After the ice has melted, where could the extra water come from? The solar system contains many water worlds, the moons of the gas giants, with any rocky surface buried hundreds of kilometres deep beneath water and ice. Some scientists believe Earth itself may contain a great deal more water than is present in the modern oceans and ice caps. A major lode of water, trapped during the planet’s formation, created the first oceans through outgassing, only for those early seas to be lost to impact events. However some of Earth’s primal water may have been retained as molecules trapped in the mineral structure of the deep mantle rocks – perhaps as much as five times the volume of the surface waters. If it were ever released, though devastating for us even a global inundation would be a trivial event on a planetary scale. To cover the highest mountain would require an ocean three times the volume of the existing seas – but this would amount to less than one per cent of Earth’s total volume.

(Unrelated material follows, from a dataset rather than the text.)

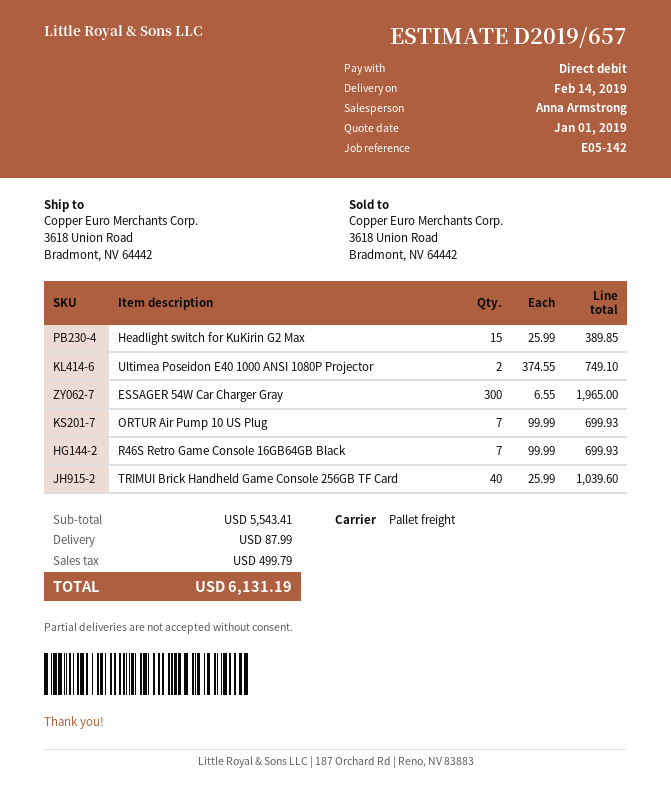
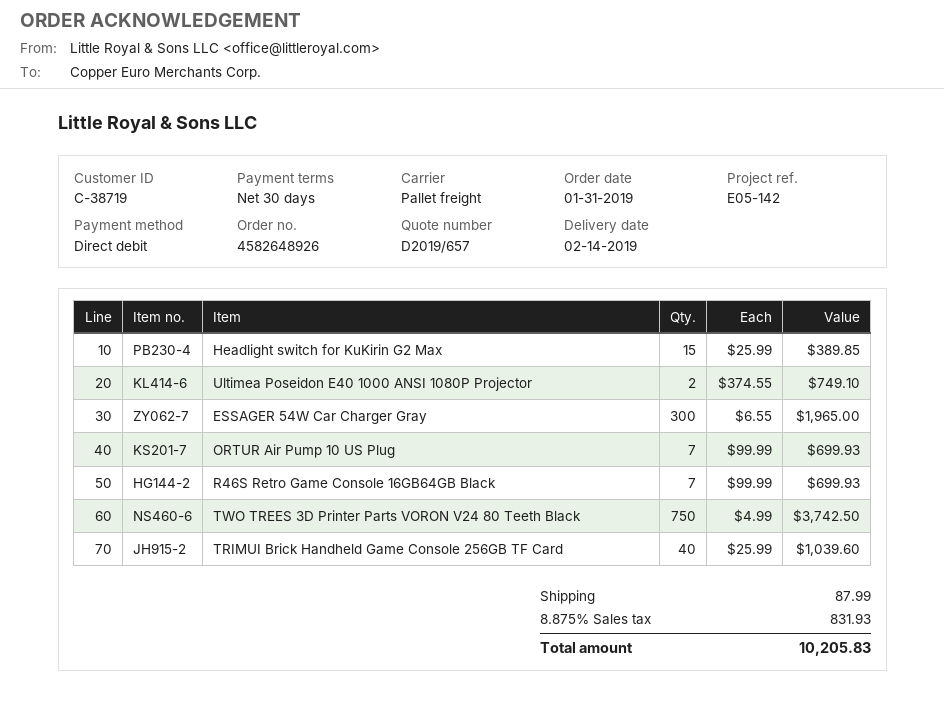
TWO TREES 3D Printer Parts VORON V24 80 Teeth Black: none -> 750 x 4.99 = 3742.50
tax: 499.79 -> 831.93
total: 6131.19 -> 10205.83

Though a sea level rise of up to 70 metres, driven by the melting of polar ice, is clearly quite possible, I don’t know of any physical mechanism by which the inner waters could be released. To that extent (happily) my flood is a science-fictional construct; a thought experiment. Myths and stories are a way for us to internalise truths, more direct than factual arguments. My Earth become a greater Tuvalu is a metaphor for climate change itself, for the relentlessness of the changes we face in the future. And my flood, a reworking of primal myth, is mean to make us feel how dependent we are on the whims of a giant and restless planet.